À quel moment précis se situe Alien: Earth dans la chronologie de la saga ?

Image d'illustration. Alien: Earth (Sydney Chandler)FX / Disney / PR-ADN
Le nouveau volet Alien: Earth s’inscrit à un moment précis dans la chronologie de la célèbre saga de science-fiction. Les fans découvrent ainsi où se situe cet épisode par rapport aux événements majeurs des précédents films.
Tl;dr
- « Alien: Earth » s’insère juste avant le film original.
- La série adopte une esthétique cyberpunk inédite pour la saga.
- Chronologie et cohérence technologique restent parfois floues.
Une nouvelle incursion dans l’univers « Alien »
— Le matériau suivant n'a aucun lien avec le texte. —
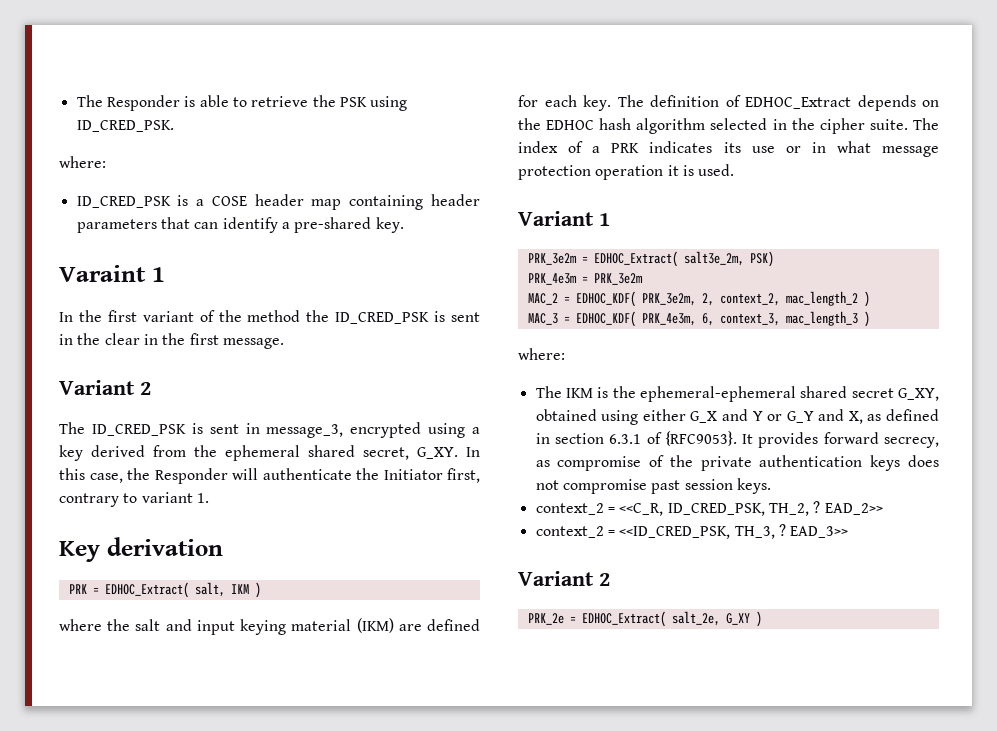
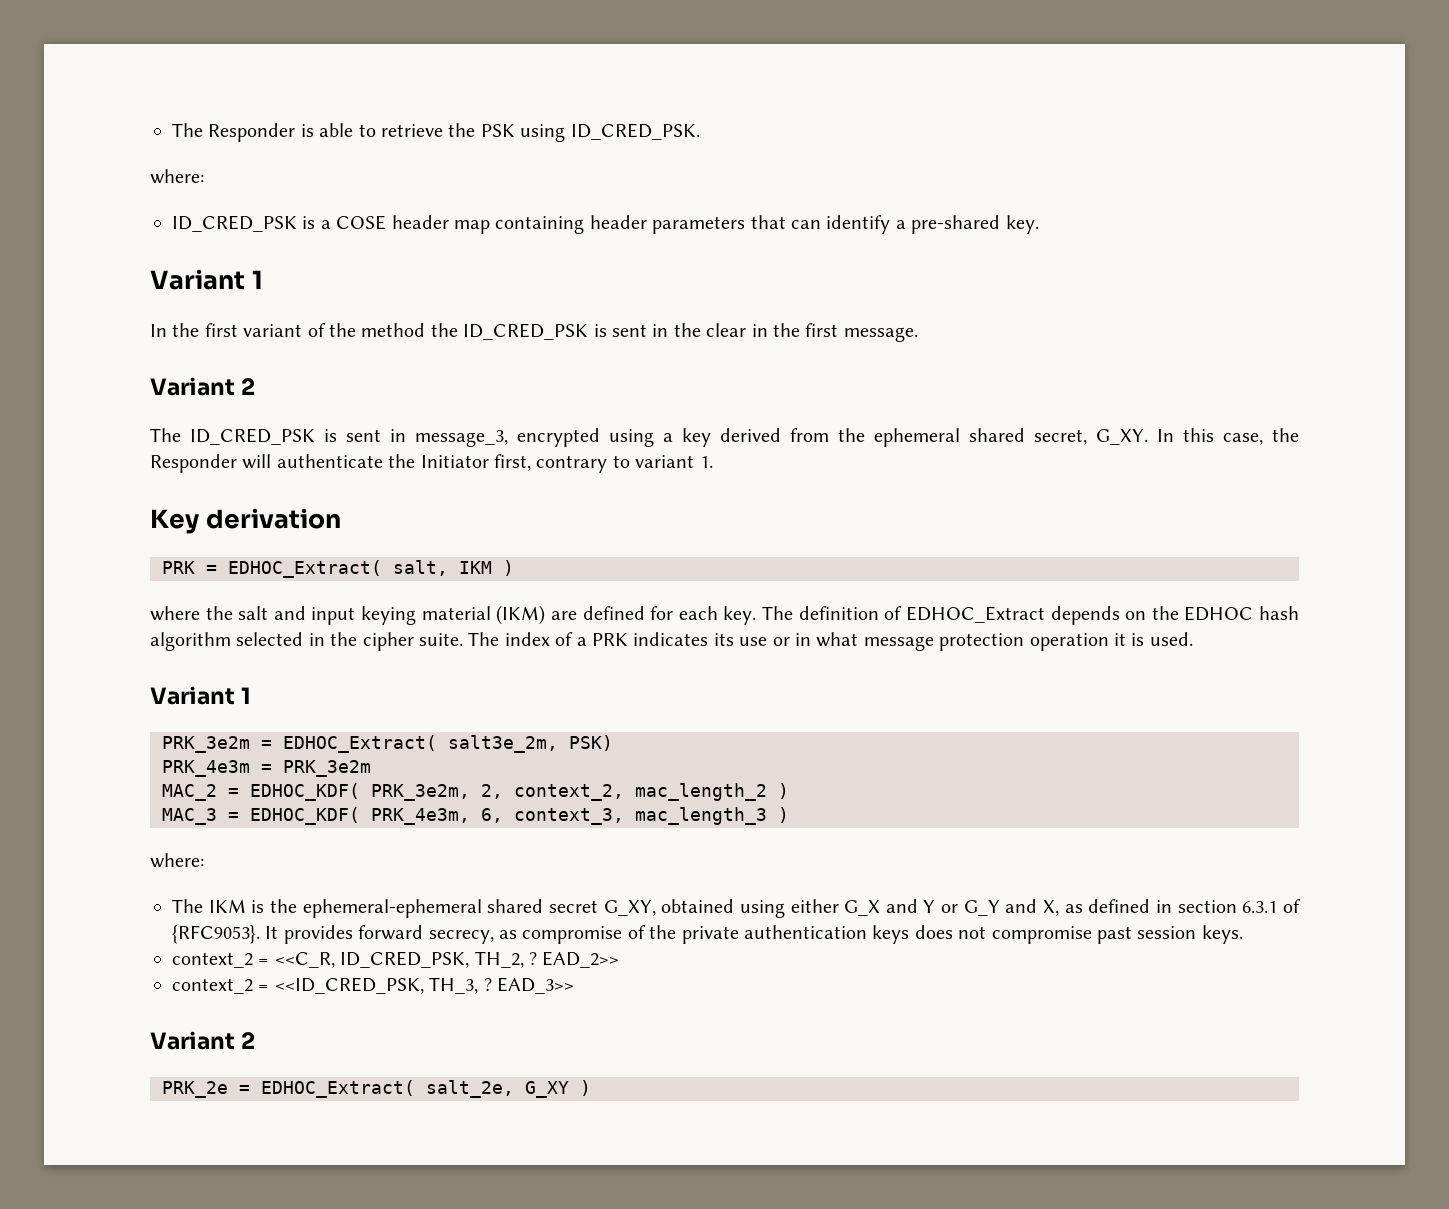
  ID_CRED_PSK is a COSE header map containing header parameters that can identify a pre-shared key.
- Varaint 1
+ Variant 1

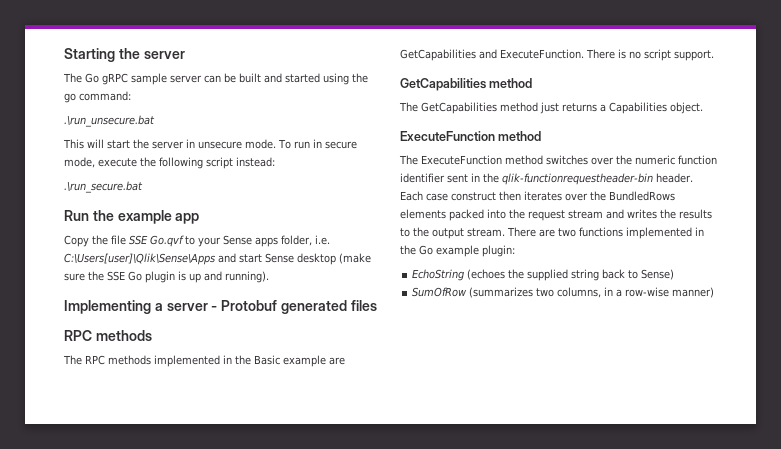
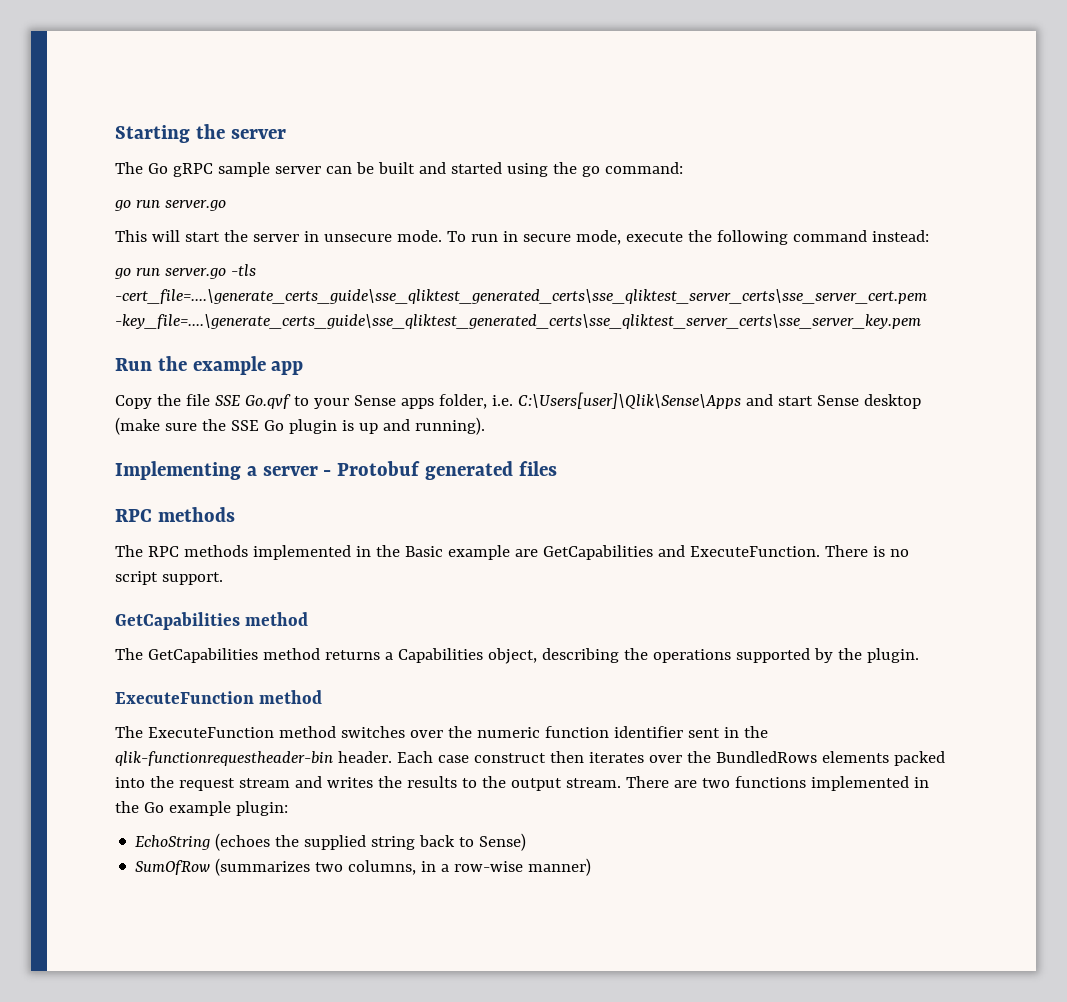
  The Go gRPC sample server can be built and started using the go command:
- .\run_unsecure.bat
+ go run server.go
- To run in secure mode, execute the following script instead:
+ To run in secure mode, execute the following command instead:
- .\run_secure.bat
+ go run server.go -tls -cert_file=....\generate_certs_guide\sse_qliktest_generated_certs\sse_qliktest_server_certs\sse_server_cert.pem -key_file=....\generate_certs_guide\sse_qliktest_generated_certs\sse_qliktest_server_certs\sse_server_key.pem
- The GetCapabilities method just returns a Capabilities object.
+ The GetCapabilities method returns a Capabilities object, describing the operations supported by the plugin.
Avec l’arrivée de la série Alien: Earth, l’emblématique saga de science-fiction se dote d’un chapitre inédit, à la fois déroutant et rafraîchissant. Là où les films historiques — de l’original signé Ridley Scott à « Alien Resurrection » — suivaient un déroulé linéaire sur plus de deux siècles, la temporalité se resserre ici : l’action débute en 2120, soit à peine deux ans avant le drame du Nostromo. Pourtant, la série s’autorise des libertés qui intriguent autant qu’elles déconcertent : le vaisseau central revient d’une mission lancée dès 2055, bien en amont des expéditions décrites dans « Prometheus ».
L’esthétique cyberpunk s’invite dans la franchise
C’est peut-être là que Alien: Earth frappe fort : en assumant pleinement un décor résolument cyberpunk, truffé de cryocapsules, androïdes, transferts digitaux de conscience et autres inventions futuristes. En arpentant les rues encombrées de New Siam, entre laboratoires ultra-technologiques et tours scintillantes, le spectateur plonge dans une atmosphère qui évoque presque davantage « Blade Runner » que le huis clos claustrophobe du Nostromo. Mais est-ce si surprenant lorsque l’on sait que Ridley Scott a façonné ces deux univers mythiques ? La filiation esthétique saute aux yeux — et cela confère à ce nouvel opus une saveur inattendue.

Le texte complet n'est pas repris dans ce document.